Chemainus Theatre

Victorious


From left, Elizabeth Huber, Sue Broverman, David King,
Sam Broverman, Wayne Nicklas, Judy Cook, Nancy Hall.
Images from a profound Victoria Day Weekend.
Ten old friends having dinner together around the table while the man they have gathered to celebrate, Wayne, sits in an armchair off to the side, watching the light play over the Coast mountains above Howe Sound as nourishment enters directly through a tube in his arm.
Judy packing medical supplies into the rented Ford Flex at 5AM, helping Wayne to the passenger's seat for the short drive from Grantham's Landing to the Langdale Ferry terminal. She says she thinks of it as touring, as she's done in her dance career for decades. At 6:20, the Queen of Cowichan sets sail for Horseshoe Bay, a forty minute voyage during which Wayne and Judy stay in the vehicle, as they do while they wait at HB for another ferry, to Nanaimo, a ninety minute crossing this time.

Wayne with Nicola Cavendish, who acted with him in David King's
"Up Island" in 2008.
On the road, the Island Highway in Sam and Sue's rented car, the Ford Flex following us. Isn't it? I turn to check and see the gleaming black body of the Wayne-sized vehicle, the white roof, Judy at the wheel, Wayne reclining next to her, David in the back. At the same time, a doppelganger Ford Flex passes us, as if heading for a destination that is not on the itinerary.
Autumn colours weave through the set of The Sunshine Boys, reds, yellows, greens, browns. A gem of a production directed by Nicola Cavendish, another friend. This play at the Chemainus Theatre, starring his old pals Nick Rice and Harry Nelkin, is what Wayne and Judy have traveled all the way from Winnipeg (via Port Moody and the Sunshine Coast) to see. But first they had to check into the hotel for a rest. At 1:45, we're waiting for the Ford Flex to pull up to the stage door. Nothing. At 1:55, we have to take our places. Still nothing.
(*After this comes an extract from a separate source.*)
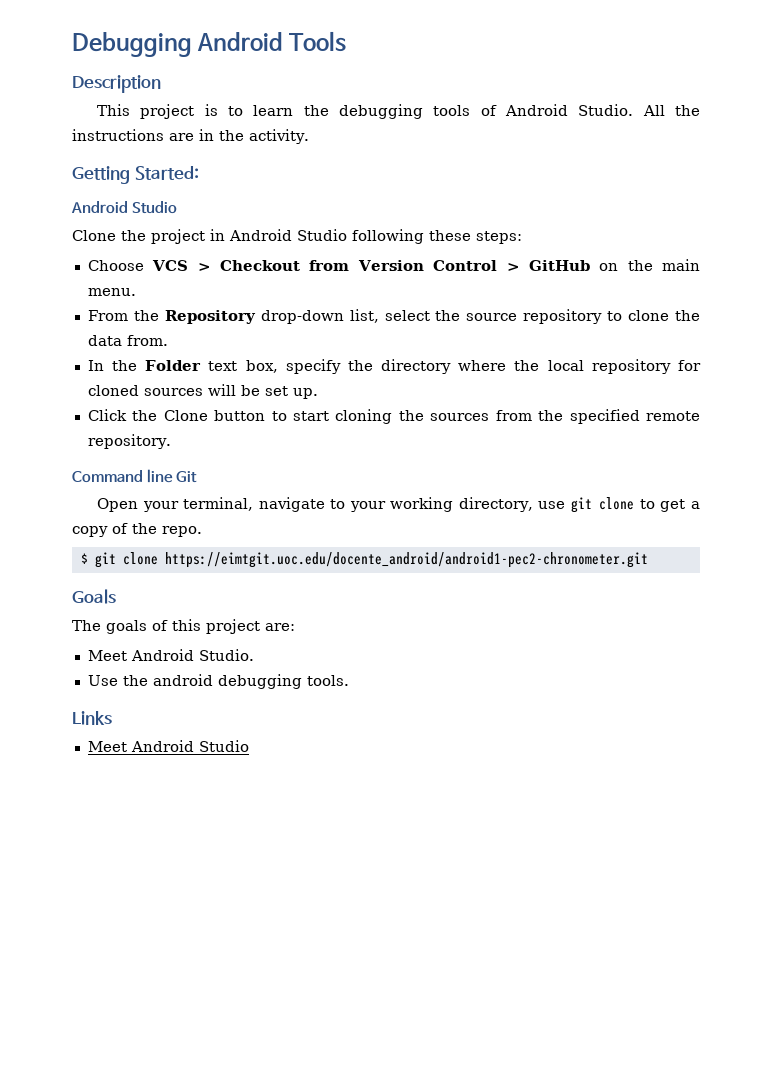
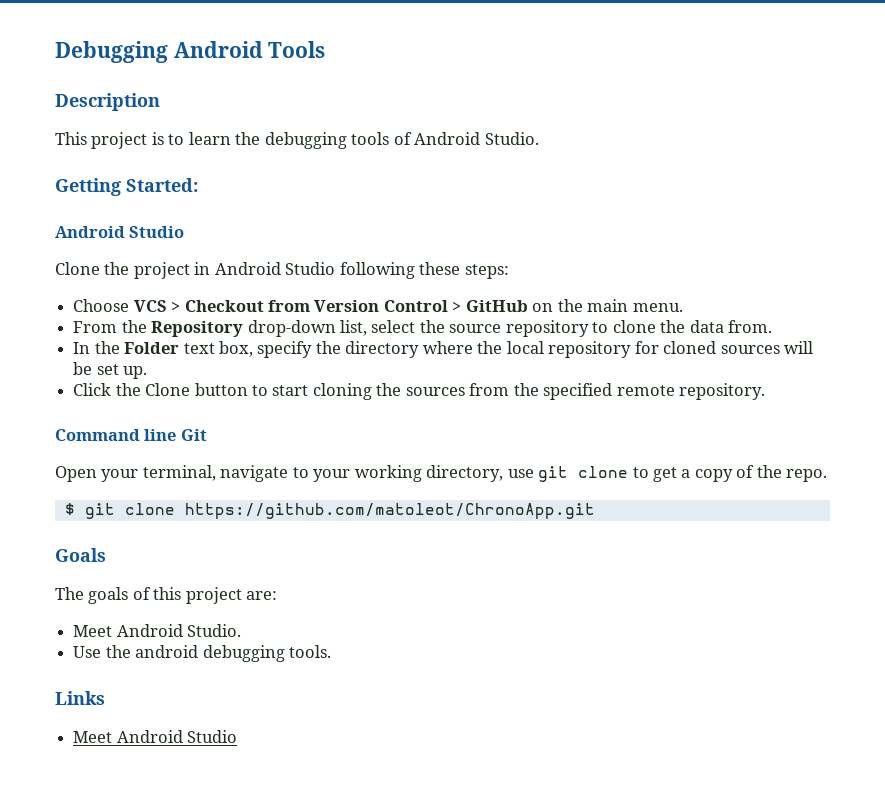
[642,105,700,116] [72,129,309,144] All the instructions are in the activity. -> (539, 138) none
[164,552,648,568] https://eimtgit.uoc.edu/docente_android/android1-pec2-chronometer.git -> [184,503,595,519] https://github.com/matoleot/ChronoApp.git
At 2:00 the show must go on, and does. Oh no! After coming all this way, have they missed it? Then, ten minutes in, a door at the top back of the theatre opens and a few people are guided to their spots to watch the heart-full performances of men who have spent their lives in the theatre, just like the characters they are playing, just like Wayne. Victorious!
At the intermission, Judy explains that it wasn't the pain that started last week as esophageal cancer continued to whittle him, nor Wayne's frailty that delayed them, but a wrong turn out of the hotel parking lot.
The "Sunshine Boys" with Wayne, Harry Nelkin as Al, left, Nicholas Rice as Willy.

When the lights flicker in the lobby, announcing the second act, Wayne grabs some of our arms to hoist himself up from the sofa, and takes a front row seat this time, which is easier for him. Towards the end of the play, Harry Nelkin (as Al Lewis) helps his old partner Nick Rice (playing Willy Clark) into bed and the resonances multiply as Willy, who doesn't want to accept that he may be finished, bluffs about the work he has lined up, and Al laments his family's plan to send him to a home for retired actors. Line after line as if narrated from the life of the tall, gaunt man watching from just below the stage.
Barely 48 hours after his final appearance in the theatre, the 59-year old Canadian actor, Winnipeg's Wayne Nicklas, died in hospital in Duncan, B.C.